* _Activity_: Pick out each line with the word "Ariston" from the material that follows.

* _Provided records_:
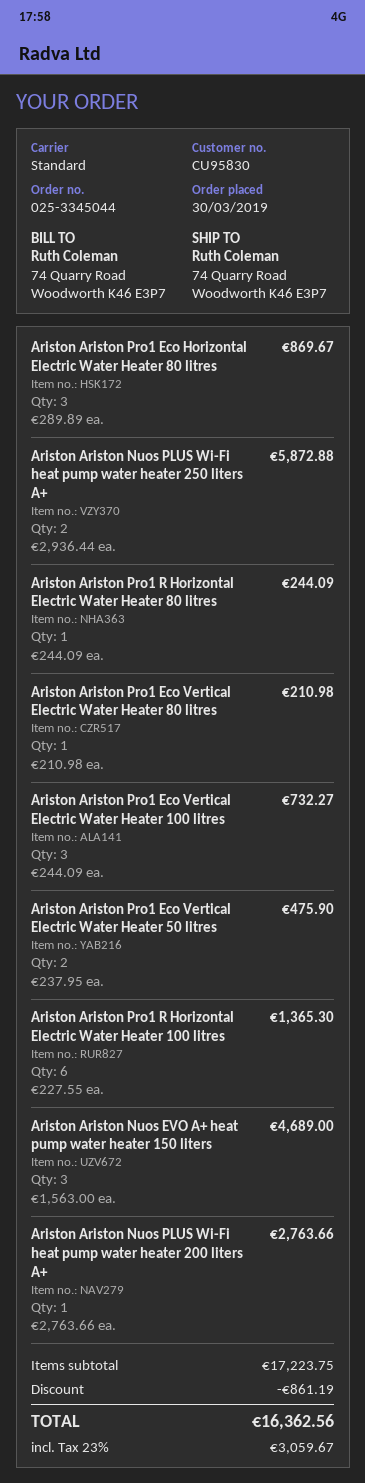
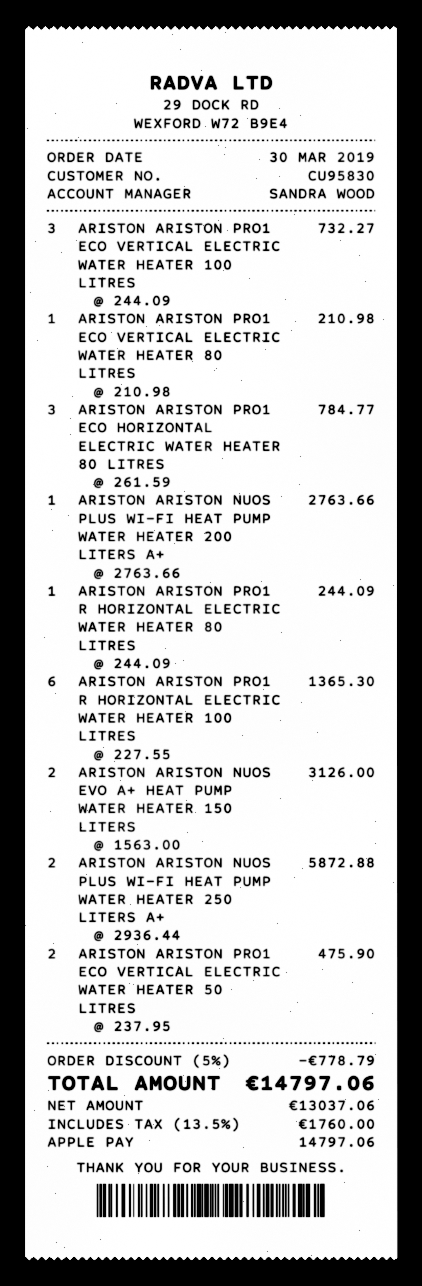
Ariston Ariston Pro1 Eco Horizontal Electric Water Heater 80 litres: 3 x 289.89 = 869.67 -> 3 x 261.59 = 784.77
Ariston Ariston Nuos EVO A+ heat pump water heater 150 liters: 3 x 1563.00 = 4689.00 -> 2 x 1563.00 = 3126.00
discount: 861.19 -> 778.79
tax: 23% = 3059.67 -> 13.5% = 1760.00
total: 16362.56 -> 14797.06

* _Response to the task_:
Ariston Ariston Pro1 Eco Horizontal Electric Water Heater 80 litres: 3 x 289.89 = 869.67 -> 3 x 261.59 = 784.77
Ariston Ariston Nuos EVO A+ heat pump water heater 150 liters: 3 x 1563.00 = 4689.00 -> 2 x 1563.00 = 3126.00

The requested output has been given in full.